Le nouveau centre de tri de Montréal n’a toujours pas atteint le volume visé de matières triées, près de trois mois après son ouverture, un délai plus long que ne l’avait prévu l’administration Plante.

Jean-Thomas Léveillé Jean-Thomas Léveillé
La Presse

L’infrastructure située dans l’arrondissement de Lachine a reçu et trié 10 974 tonnes entre le début de novembre et le 15 janvier, selon les plus récentes données disponibles fournies à La Presse par la Ville de Montréal.

Cela correspond aux deux tiers des tonnages prévus en décembre et aux trois quarts des tonnages prévus en janvier, indique la Ville.

Le reste a donc été trié à l’autre centre de tri de Montréal, celui du complexe environnemental Saint-Michel.

« La période de rodage est un peu plus longue que prévu », a confié à La Presse le responsable des services aux citoyens et de l’environnement au comité exécutif de la Ville, Jean-François Parenteau, qui prévoit qu’elle s’étirera jusqu’en mai.

Il se dit toutefois « très satisfait » du fonctionnement du centre de tri. « On augmente la cadence de façon continue », dit-il.

Non seulement la Ville « monitore et ajuste » ses nouveaux équipements de tri, mais il s’agit également d’une période de formations pour les employés.

« C’est plus automatisé » à Lachine qu’à Saint-Michel, explique Jean-François Parenteau. « On est dans le calibrage. »

Les deux endroits sont gérés par des filiales de la multinationale TIRU, qui s’est placée cette semaine à l’abri des créanciers, une situation qui n’a pas ralenti le rodage du centre de tri de Lachine, assure Jean-François Parenteau.

« L’entreprise avait de très bons employés », assure-t-il, et ils apprécient d’ailleurs les conditions de travail améliorées de l’établissement de Lachine.

À ce sujet, Jean-François Parenteau affirme qu’« il y a plus qu’un joueur qui veut reprendre les opérations » que TIRU s’apprête à abandonner et que le processus de transition va bon train.

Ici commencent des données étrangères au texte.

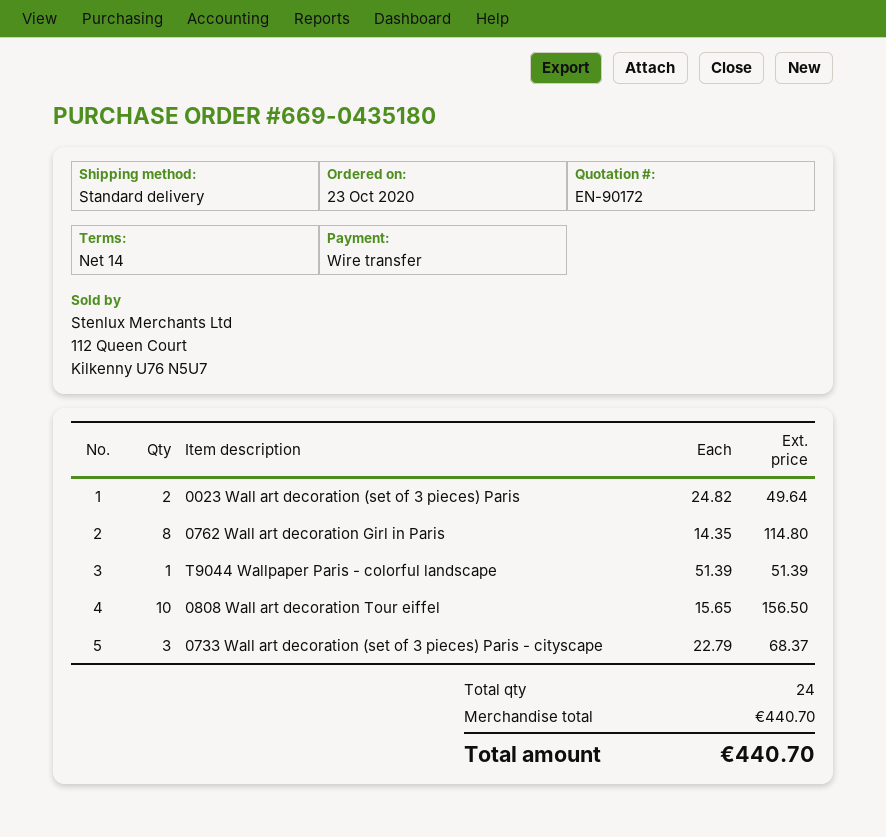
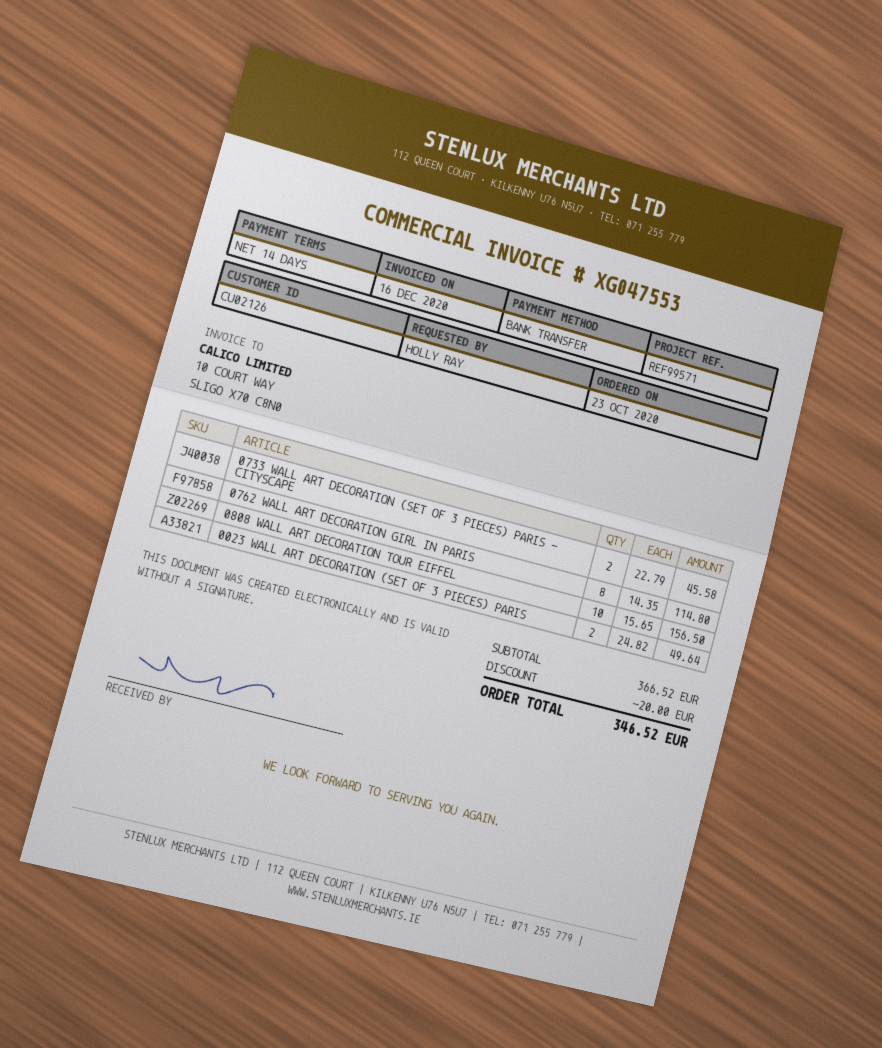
T9044 Wallpaper Paris - colorful landscape: 1 x 51.39 = 51.39 -> none
0733 Wall art decoration (set of 3 pieces) Paris - cityscape: 3 x 22.79 = 68.37 -> 2 x 22.79 = 45.58
subtotal: 440.70 -> 366.52
discount: none -> 20.00
total: 440.70 -> 346.52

La Ville de Montréal prévoit que le centre de tri de Lachine recevra 92 000 tonnes de matières recyclables en 2020, sur les 160 000 générées par les ménages de l’île.

Meilleure qualité

Même si les installations de Lachine n’ont pas encore atteint leur vitesse de croisière, elles permettent déjà un meilleur tri que celles du complexe environnemental Saint-Michel, affirme la Ville, en se basant sur des carottages effectués dans les ballots de matières.

« C’est deux mondes, lance Jean-François Parenteau. On voit déjà une différence, bien qu’on ne soit pas encore optimisés. »

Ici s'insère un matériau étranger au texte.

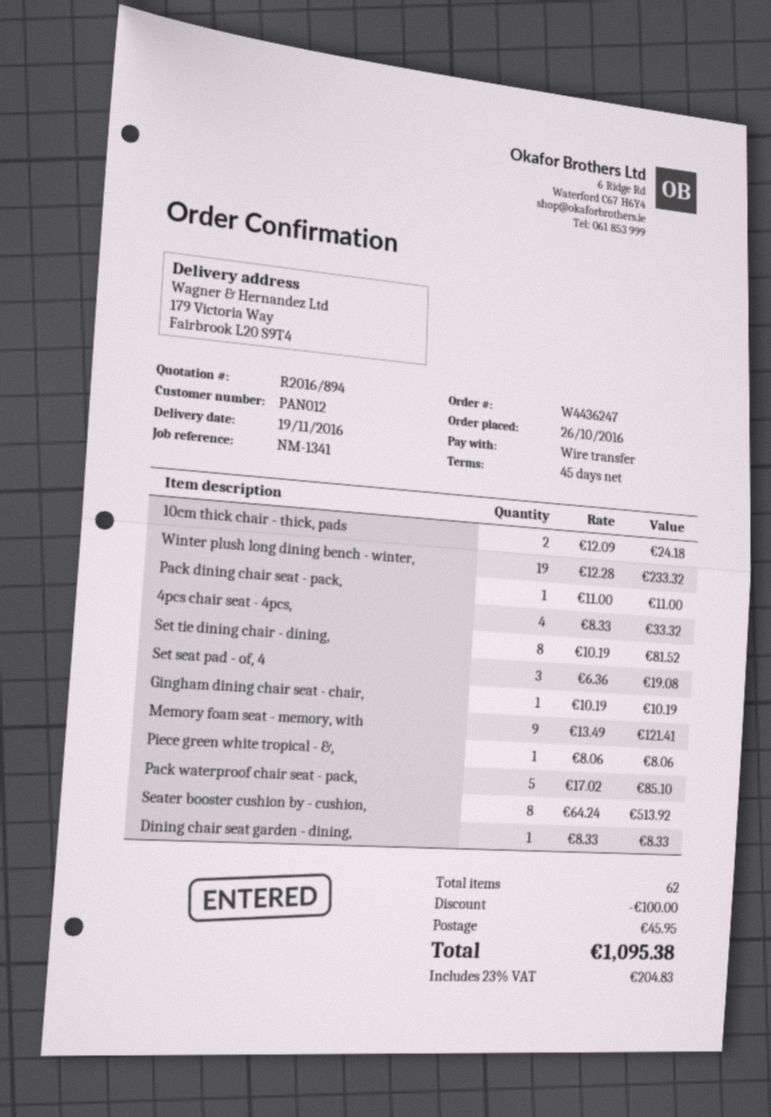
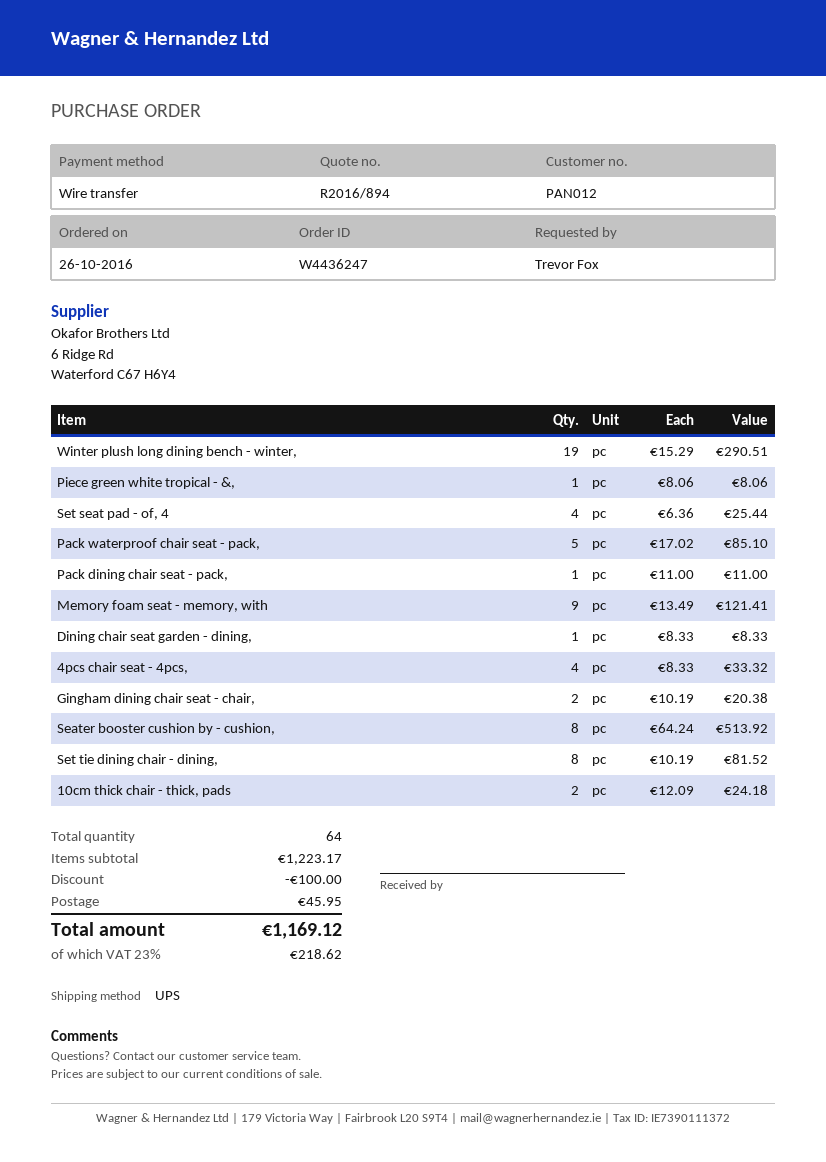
Winter plush long dining bench - winter,: 19 x 12.28 = 233.32 -> 19 x 15.29 = 290.51
Set seat pad - of, 4: 3 x 6.36 = 19.08 -> 4 x 6.36 = 25.44
Gingham dining chair seat - chair,: 1 x 10.19 = 10.19 -> 2 x 10.19 = 20.38
total quantity: 62 -> 64
tax: 23% = 204.83 -> 23% = 218.62
total: 1095.38 -> 1169.12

La Ville rapporte en outre que le taux de rejet avoisine les 8 % au centre de tri de Lachine ; c’est mieux que la moyenne québécoise, qui était de 11,4 % en 2018, selon le plus récent bilan de Recyc-Québec.

Chose certaine, « il n’y a rien [de ce qui est recyclable] qui va à l’enfouissement », assure Jean-François Parenteau, qui affirme que toutes les matières trouvent preneur au Québec, à l’exception du papier mixte et du papier journal.

Des discussions avec des papetières québécoises sont toutefois en cours pour faire des ajustements qui rendraient le papier intéressant pour elles.

Le centre de tri de Lachine a par ailleurs reçu l’équipement d’Éco Entreprises Québec, permettant de retirer les impuretés du verre, et prévoit l’installer sous peu, ce qui devrait se traduire par une nouvelle amélioration des performances de l’établissement.